Esto será lo último que escriba en esta casa, la casa en que nací, la casa de mi infancia triste, donde siempre faltó el padre; de mi adolescencia soñadora y esperanzada, llena de planes de futuro; la casa de la que salí un día vestida de novia, cargada de malos presagios porque hacía unos días que no sabía de ti y el miedo me devoraba por dentro mientras mi madre masticaba una sonrisa malvada que se le derramaba por las comisuras de los labios y me pedía que no saliéramos, que no fuera derecha a ponerme en ridículo frente a toda Villasanta sin el prendedor de madreselvas que habría tenido que traer el novio la noche antes y que no estaba en el jarrito azul que yo había puesto en el mirador, a la espera del milagro que yo ya sabía que no iba a llegar.
En esta casa me quité el vestido sin ayuda de nadie, tragándome los sollozos que amenazaban con atronar el pueblo, tomándome a sorbitos la tila que Lucita me había dejado en la habitación, pensando en matarme y sin saber cómo hacerlo, algo que durante años fue mi pasatiempo favorito hasta que solo quedó en eso: un pasatiempo.

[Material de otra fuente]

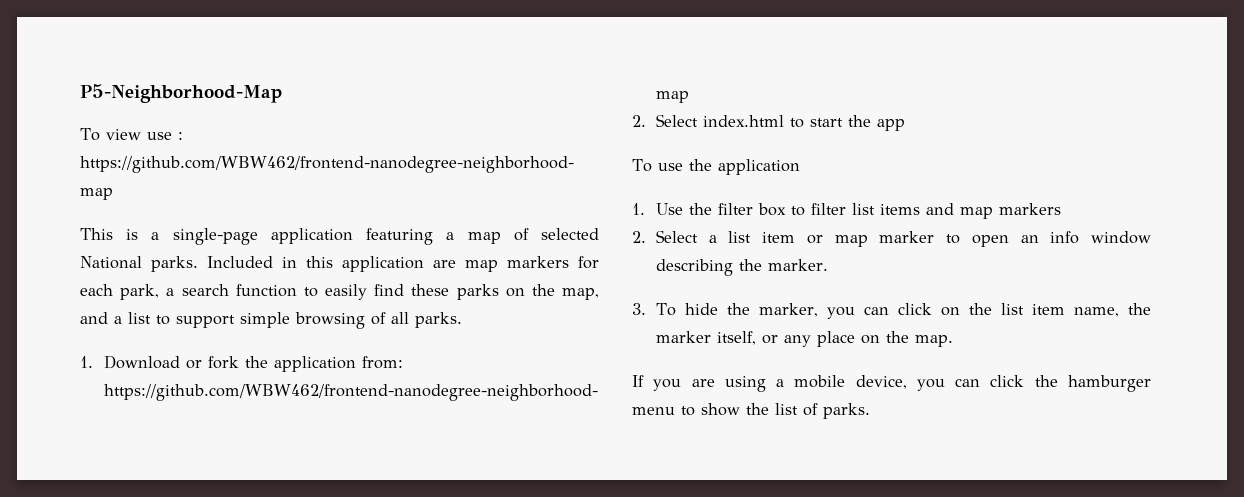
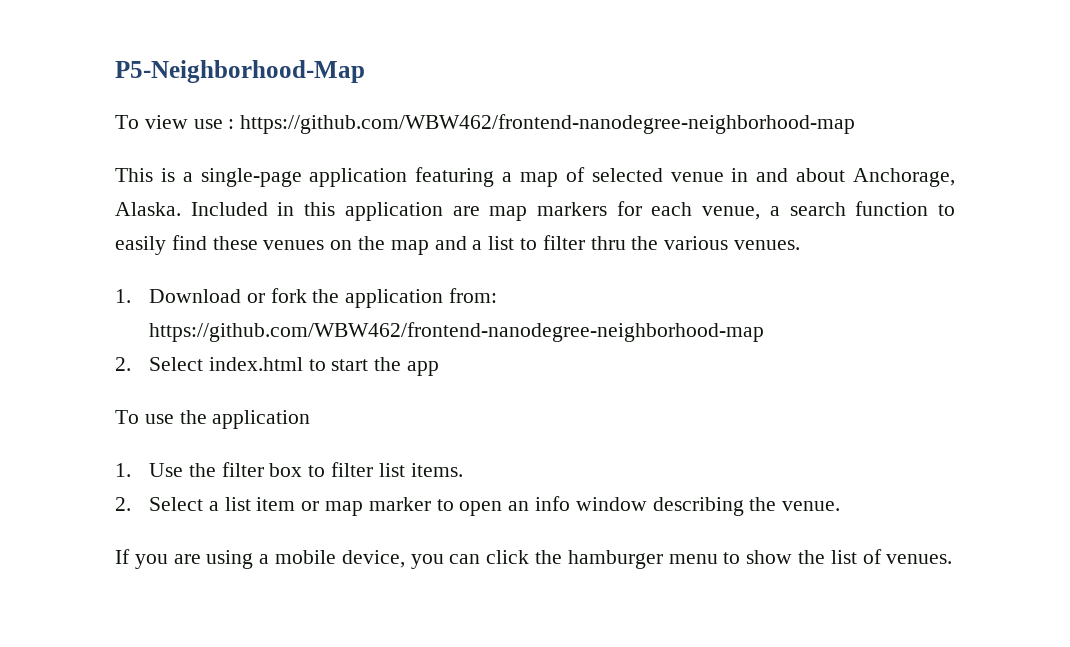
[80,256,198,272] National parks. -> [670,168,955,187] [115,202,181,216] venue in and about Anchorage, Alaska.
[120,284,160,300] park, -> [702,206,761,220] venue,
[456,284,600,300] parks on the map, -> [263,236,429,255] venues on the map
[176,312,462,329] support simple browsing of all parks. -> [542,235,801,250] filter thru the various venues.
[879,203,1061,219] items and map markers -> [410,463,463,477] items.
[767,259,828,271] [632,303,1151,319] [655,331,953,347] marker. // 3. To hide the marker, you can click on the list item name, the marker itself, or any place on the map. -> [782,501,841,511] venue.
[823,403,870,419] parks. -> [886,554,953,564] venues.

En esta casa me entregué al muchacho que me recordaba a ti, el chico inocente que se enamoró de mí nada más verme en el Lys. Me lo contó muchas veces tumbados en la cama de hierro que había sido de mamá y nunca quise cambiar porque cada vez que me acostaba en ella lo sentía como una invasión del territorio que tan celosamente había protegido toda su vida; como una venganza —ahora tu cama es mía, tu casa es mía, tu cubertería de plata que nunca utilizamos, tu vajilla de porcelana con filo de oro que jamás llegamos a sacar de la vitrina, tu ropa blanca, tu pulida mesa de palosanto en la que ahora corto patrones y tejidos cada vez que quiero.

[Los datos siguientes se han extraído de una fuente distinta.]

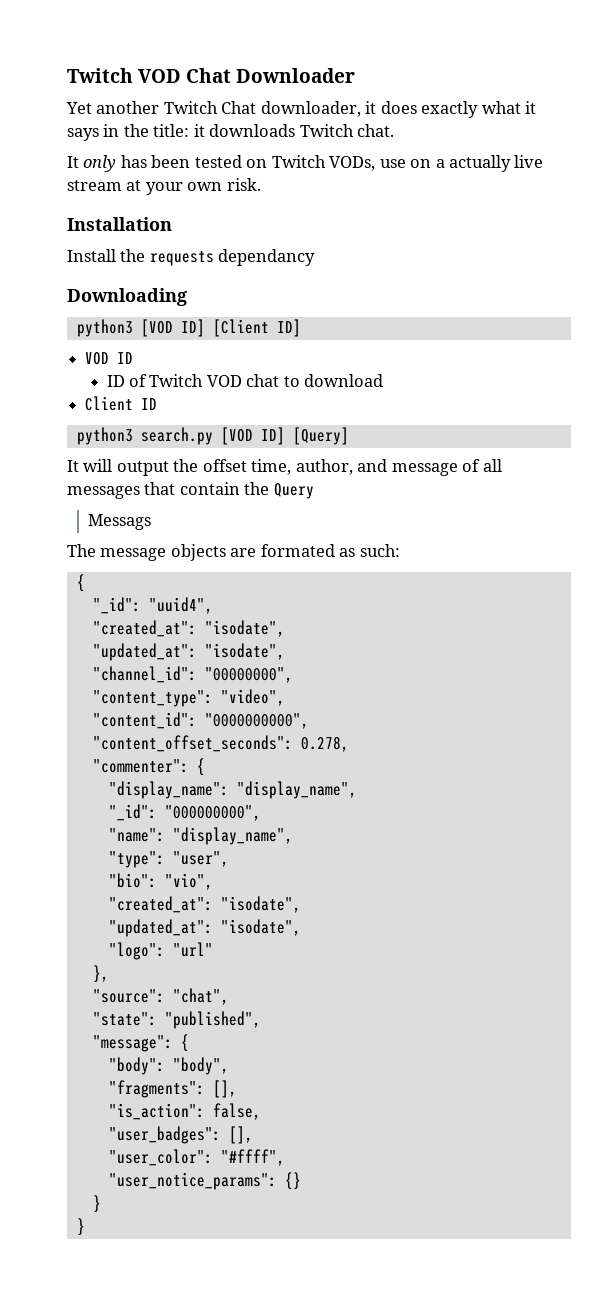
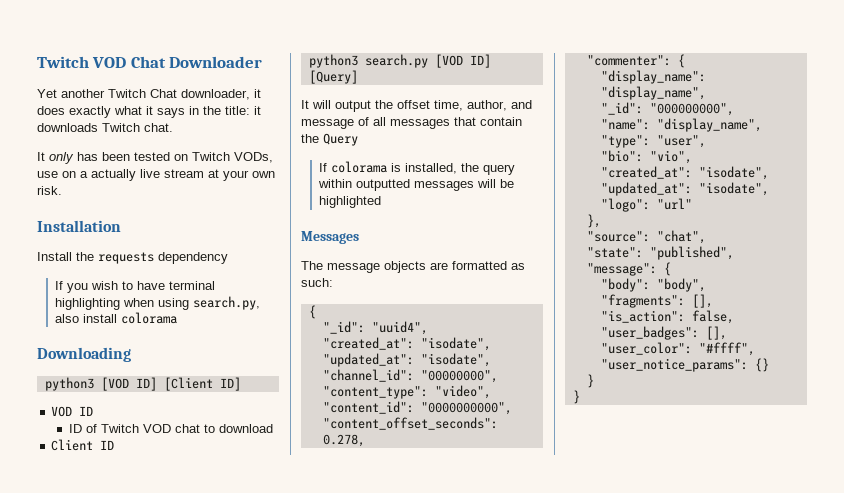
[218,249,316,266] dependancy -> [158,252,228,264] [54,281,215,293] [54,296,260,310] [54,312,177,324] dependency // If you wish to have terminal highlighting when using search.py, also install colorama
[88,514,152,530] Messags -> [318,161,515,175] [317,179,514,191] [318,196,381,208] [301,231,359,244] If colorama is installed, the query within outputted messages will be highlighted // Messages
[260,544,335,557] formated -> [452,261,507,270] formatted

En esta casa, una vez hecha mía —con qué placer vendí el horrible aparador de los abuelos que tanto le gustaba a mamá, con qué placer me pagué aquel viaje a Londres— fui superando la ausencia del muchacho, la vuelta a la soledad, la decepción de que hubiese aceptado mi abandono sin luchar por mí, con esa docilidad que ya esperaba pero que me dolió de todas formas.
Él quería suplantarte, Pablo, a pesar de que nunca le hablé de ti —de eso se encargaron todas las almas caritativas que habitan Villasanta— y yo no podía consentirlo, aunque a la vez... a la vez... algo en mí deseaba que su cuerpo joven borrase el recuerdo del tuyo, que su entusiasmo y su juventud se impusieran a toda mi nostalgia, a mi dolor por haberte perdido y, mucho peor, por no saber ya de ti.
Él quería llevarme a Nueva York, pobre chico, sin darse cuenta de que habría podido llevarme a cualquier parte menos allí, que ese era el territorio de nuestros sueños, de nuestro futuro común, tuyo y mío, territorio sagrado que nadie más debía pisar.
Si hubiese dicho Madrid, creo que me habría ido, pero no lo dijo. Y yo tampoco. ¿Me equivoqué? Quién sabe... ¿Qué importa ya?